__Work order__
Your answer must consist solely of the line containing "[55,323,413,427] Bricoman gazetka" and each line after it through the end of the data, copied exactly.

__Task material__
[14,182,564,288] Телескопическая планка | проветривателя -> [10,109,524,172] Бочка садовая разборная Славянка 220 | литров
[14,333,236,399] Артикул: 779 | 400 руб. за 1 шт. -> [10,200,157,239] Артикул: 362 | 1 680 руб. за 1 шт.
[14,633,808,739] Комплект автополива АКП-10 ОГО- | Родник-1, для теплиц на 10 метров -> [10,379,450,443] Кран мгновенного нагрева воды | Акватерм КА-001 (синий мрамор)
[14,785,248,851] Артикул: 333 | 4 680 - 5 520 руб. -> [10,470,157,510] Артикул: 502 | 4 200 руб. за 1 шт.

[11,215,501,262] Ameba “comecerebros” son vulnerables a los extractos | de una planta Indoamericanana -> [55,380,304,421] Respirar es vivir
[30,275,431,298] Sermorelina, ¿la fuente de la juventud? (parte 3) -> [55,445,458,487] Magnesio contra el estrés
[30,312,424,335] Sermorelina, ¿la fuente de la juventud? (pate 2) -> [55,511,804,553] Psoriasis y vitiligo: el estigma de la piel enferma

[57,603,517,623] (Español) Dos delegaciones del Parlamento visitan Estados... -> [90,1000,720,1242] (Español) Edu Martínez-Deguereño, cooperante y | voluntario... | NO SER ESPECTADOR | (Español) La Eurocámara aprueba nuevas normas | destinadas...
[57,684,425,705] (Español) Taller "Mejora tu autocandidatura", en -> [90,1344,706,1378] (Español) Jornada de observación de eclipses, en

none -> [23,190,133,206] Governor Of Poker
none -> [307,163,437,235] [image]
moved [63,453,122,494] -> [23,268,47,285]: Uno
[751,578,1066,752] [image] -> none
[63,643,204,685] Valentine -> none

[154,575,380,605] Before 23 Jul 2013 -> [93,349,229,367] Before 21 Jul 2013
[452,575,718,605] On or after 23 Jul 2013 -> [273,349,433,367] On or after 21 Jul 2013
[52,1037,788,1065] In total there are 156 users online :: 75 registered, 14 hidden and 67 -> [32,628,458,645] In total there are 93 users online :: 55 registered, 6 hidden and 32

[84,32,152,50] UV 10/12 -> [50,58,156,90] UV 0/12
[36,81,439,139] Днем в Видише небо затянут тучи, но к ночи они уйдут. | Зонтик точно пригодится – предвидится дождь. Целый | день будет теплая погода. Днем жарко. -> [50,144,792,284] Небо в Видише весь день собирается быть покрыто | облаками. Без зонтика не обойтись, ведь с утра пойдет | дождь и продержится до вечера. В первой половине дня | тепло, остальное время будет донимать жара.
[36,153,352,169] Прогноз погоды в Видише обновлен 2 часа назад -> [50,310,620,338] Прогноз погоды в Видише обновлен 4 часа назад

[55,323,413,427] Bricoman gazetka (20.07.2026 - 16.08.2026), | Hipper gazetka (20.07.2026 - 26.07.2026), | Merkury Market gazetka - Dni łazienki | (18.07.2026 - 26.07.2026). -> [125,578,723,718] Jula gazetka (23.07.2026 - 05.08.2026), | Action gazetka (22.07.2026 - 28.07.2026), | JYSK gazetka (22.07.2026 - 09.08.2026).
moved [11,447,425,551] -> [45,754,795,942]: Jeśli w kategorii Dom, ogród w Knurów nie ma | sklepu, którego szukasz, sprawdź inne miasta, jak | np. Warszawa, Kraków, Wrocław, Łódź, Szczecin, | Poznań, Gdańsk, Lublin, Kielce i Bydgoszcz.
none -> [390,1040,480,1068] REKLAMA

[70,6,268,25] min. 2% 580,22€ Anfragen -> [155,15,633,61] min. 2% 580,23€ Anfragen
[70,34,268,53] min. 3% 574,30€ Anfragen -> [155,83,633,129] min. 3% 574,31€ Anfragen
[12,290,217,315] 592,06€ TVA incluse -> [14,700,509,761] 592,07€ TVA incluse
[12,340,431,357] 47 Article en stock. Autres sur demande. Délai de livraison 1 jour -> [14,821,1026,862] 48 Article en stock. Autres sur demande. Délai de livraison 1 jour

__Finished task__
[55,323,413,427] Bricoman gazetka (20.07.2026 - 16.08.2026), | Hipper gazetka (20.07.2026 - 26.07.2026), | Merkury Market gazetka - Dni łazienki | (18.07.2026 - 26.07.2026). -> [125,578,723,718] Jula gazetka (23.07.2026 - 05.08.2026), | Action gazetka (22.07.2026 - 28.07.2026), | JYSK gazetka (22.07.2026 - 09.08.2026).
moved [11,447,425,551] -> [45,754,795,942]: Jeśli w kategorii Dom, ogród w Knurów nie ma | sklepu, którego szukasz, sprawdź inne miasta, jak | np. Warszawa, Kraków, Wrocław, Łódź, Szczecin, | Poznań, Gdańsk, Lublin, Kielce i Bydgoszcz.
none -> [390,1040,480,1068] REKLAMA

[70,6,268,25] min. 2% 580,22€ Anfragen -> [155,15,633,61] min. 2% 580,23€ Anfragen
[70,34,268,53] min. 3% 574,30€ Anfragen -> [155,83,633,129] min. 3% 574,31€ Anfragen
[12,290,217,315] 592,06€ TVA incluse -> [14,700,509,761] 592,07€ TVA incluse
[12,340,431,357] 47 Article en stock. Autres sur demande. Délai de livraison 1 jour -> [14,821,1026,862] 48 Article en stock. Autres sur demande. Délai de livraison 1 jour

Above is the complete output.